[I edited this picture myself from an original photo taken by NASA]
There’s been a lot going on my plate; not bad stuff and certainly nothing dramatic or traumatizing. Yet I can feel my body, my mind, and my presence changing every day.
Over the course of a few months I felt that I had passed through a barrier of mine – an old one. Something had kept me in place – imprisoned me rather – in the past. Since passing through this barrier I feel as if I’m like a ship out in the open sea; far away from the safe harbor of my experiences and past and am out heading into a direction in life which I have no idea what to expect and what I would do when I do hit something.
It all so started in the dojo. Let me reveal to you (in the best possible way) how I’ve passed through my barrier with some background information from training.
* * *
I don’t remember when, but it all started one day when one of my Sensei stressed the statement:
Don’t ask what you should do, instead become a better level of yourself first. The movement will come later.
This approach to Aikido – and the training itself – was handed to him by the founder of the art, Morihei Ueshiba O’Sensei.
After some years in training, I started to let go of what I think the movement is and instead allow the my natural body-mind system to absorb what is being shown to me and allow it to be shown. I believe I addressed this in an earlier post when I said that I had problems with the need to control – the need to know the movement. I’ve learned through the past 3 years training that there is (according to my 2 Sensei) that there’s two things in training: mental and actual, or mindfulness and presence/body.
I’ll use the view of mindfulness and presence/body paradigm, since I prefer it. Typically when I absorb new information, it’s through the I/mind – being mindful about the new information. From that point I would do the movement accord to how I perceive it through my mind. However that’s not how training has been done at my dojo. Usually this approach to movements were viciously corrected by this Sensei (or more accurately, Shihan).
The model is therefore, to be at the best level of yourself. With this type of body presence the movement/techniques will be naturally better. An example he would use often is:
You can have someone do a movement a thousand times, and they will still keep on doing it the same way – over and over again. [Only] when you get them a better level of themselves, then the movement will be better naturally.
I hope I’m doing my Sensei justice by telling you a big, big piece of the training that we go through. In other words, from my Sensei: knowledge of the technique is far less important than how we naturally we conduct ourselves during the technique.

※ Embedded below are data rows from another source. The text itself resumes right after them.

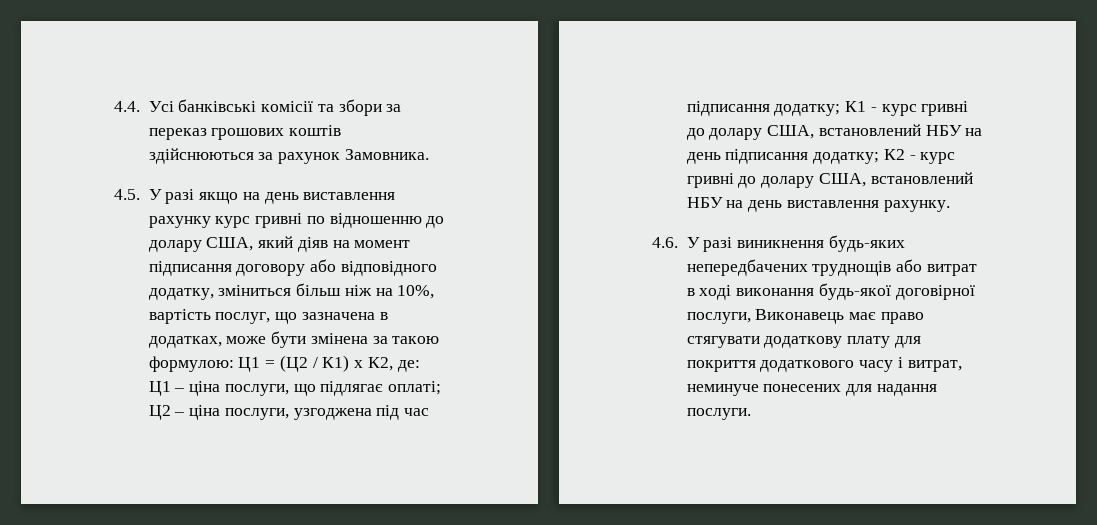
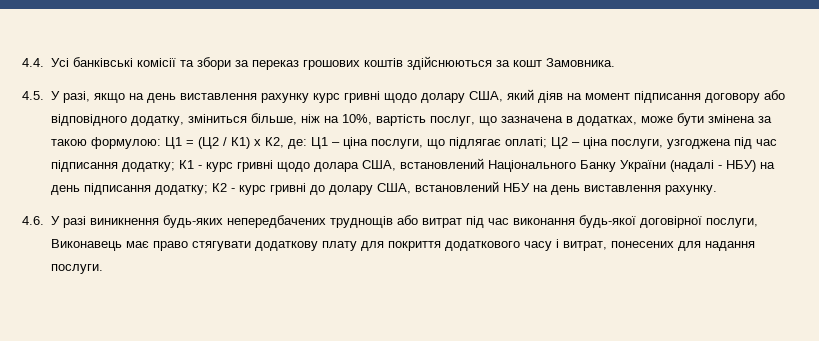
- 4.4. Усі банківські комісії та збори за переказ грошових коштів здійснюються за рахунок Замовника.
+ 4.4. Усі банківські комісії та збори за переказ грошових коштів здійснюються за кошт Замовника.
- 4.5. У разі якщо на день виставлення рахунку курс гривні по відношенню до долару США, який діяв на момент підписання договору або відповідного додатку, зміниться більш ніж на 10%, вартість послуг, що зазначена в додатках, може бути змінена за такою формулою:
+ 4.5. У разі, якщо на день виставлення рахунку курс гривні щодо долару США, який діяв на момент підписання договору або відповідного додатку, зміниться більше, ніж на 10%, вартість послуг, що зазначена в додатках, може бути змінена за такою формулою:
- К1 - курс гривні до долару США, встановлений НБУ на день підписання додатку;
+ К1 - курс гривні щодо долара США, встановлений Національного Банку України (надалі - НБУ) на день підписання додатку;
- 4.6. У разі виникнення будь-яких непередбачених труднощів або витрат в ході виконання будь-якої договірної послуги, Виконавець має право стягувати додаткову плату для покриття додаткового часу і витрат, неминуче понесених для надання послуги.
+ 4.6. У разі виникнення будь-яких непередбачених труднощів або витрат під час виконання будь-якої договірної послуги, Виконавець має право стягувати додаткову плату для покриття додаткового часу і витрат, понесених для надання послуги.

Now you’re asking, how does this apply to my life outside the dojo? My answer is: a lot
* * *
You see, this particular Shihan was the head of the Esalan Institude for a good decade, so a lot of his mode of training has psychological applications as well as martial. And although I wasn’t around to know this but he is apparently well know around the psychiatry circles in this part of the United States as well. That being said I toke this type of training in the dojo and applied to my life outside of the mat.

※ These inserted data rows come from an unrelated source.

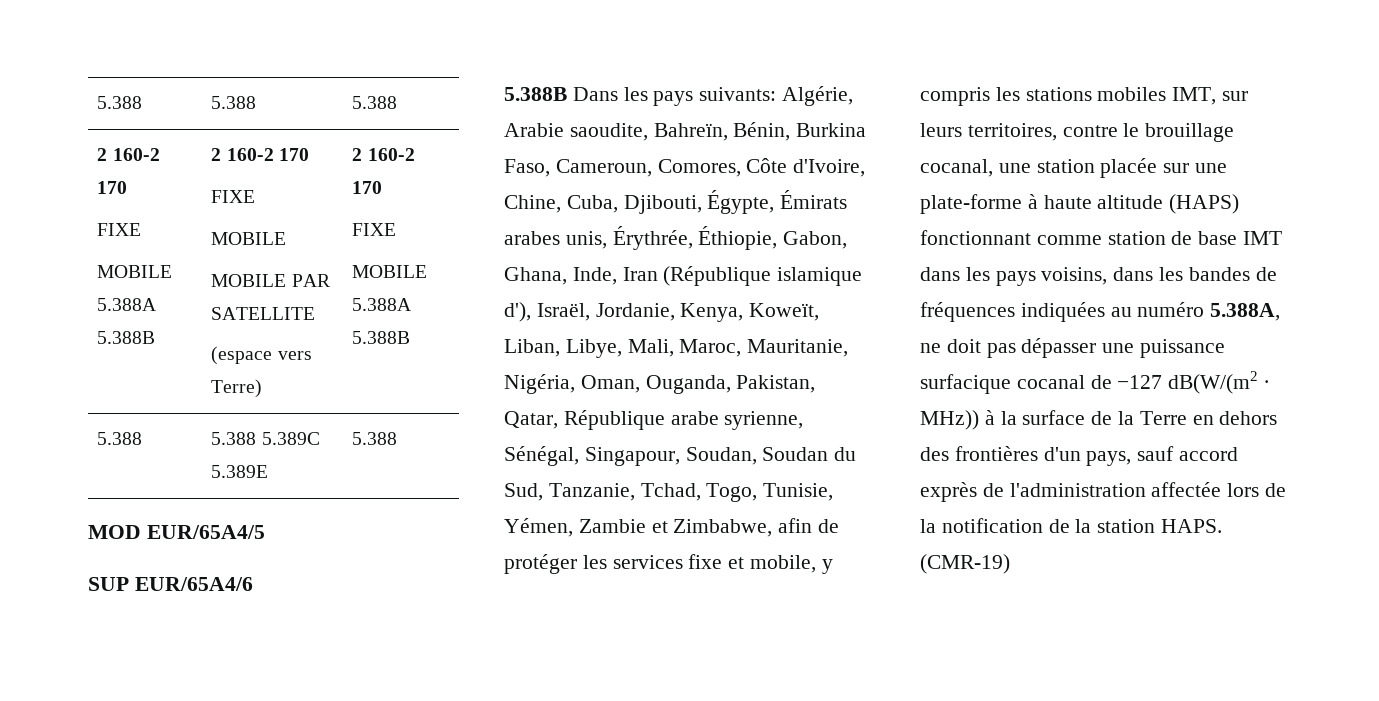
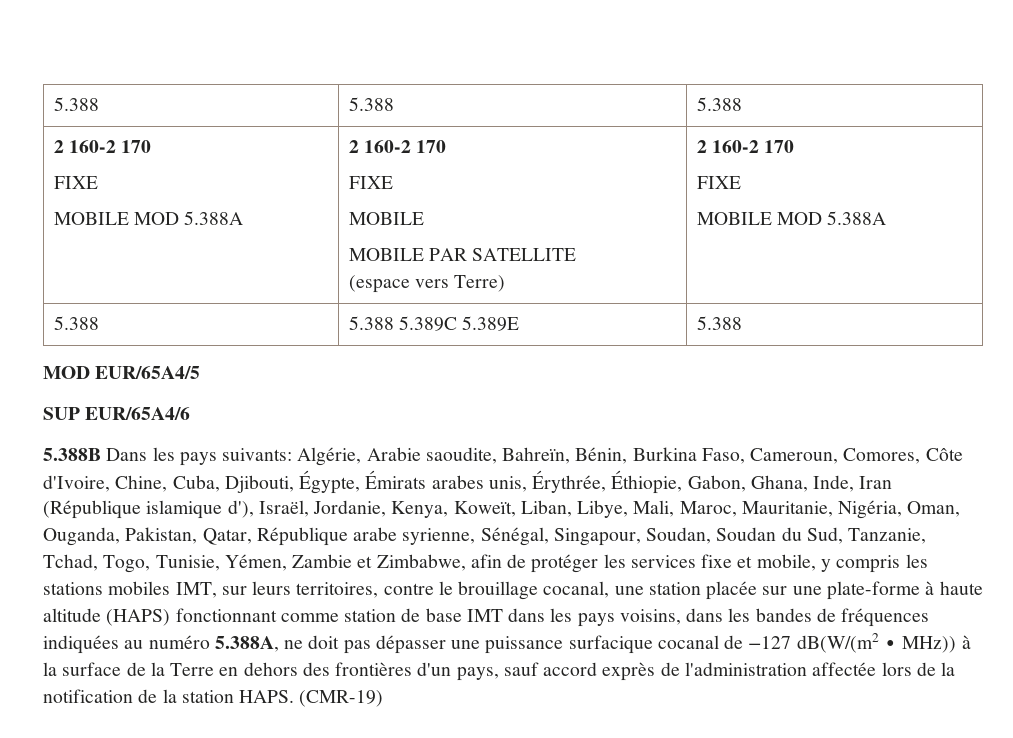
  5.388 | 5.388 | 5.388
  2 160-2 170
  FIXE
- MOBILE 5.388A 5.388B | 2 160-2 170
+ MOBILE MOD 5.388A | 2 160-2 170
  FIXE
  MOBILE
  MOBILE PAR SATELLITE
  (espace vers Terre) | 2 160-2 170
  FIXE
- MOBILE 5.388A 5.388B
+ MOBILE MOD 5.388A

Has my recent personal transgressions been a direct result of this type of training? Yes I think so! Even if it wasn’t or if I’m over-exaggreating then I’m cool with that. All I’m saying now is that I’m feeling this breaking down of the old habits stage, both on and off the mat.
Now does it mean that I no longer any problems? No, in I’m constantly having to deal with this controlling mind-aspect of mine constantly, and it is especially hard to recognize it when I’ve fallen back into my old training habits. For me this has included “life-habits” as well.
There are days where the colors and shapes of objects are a lot sharper than they are. There will be landmarks – highway intersections for example – where I have traveled many thousands of times in my life and never before have I seen them with such clarity and sharpness that I feel like I’m seeing life in HD format!
And all of this is from Aikido. As of today, I hope that my voyage into the unknown is only in passing. I have this uneasiness of where I am now – both in training and in life. All of my past experiences and viewpoints of training are being challenged now – namely in how I try to control things: the movement, the memorizing of techniques (that’s a whole different discussion), and how allow my own innate knowledge and intelligence of my body-mind system to come forward.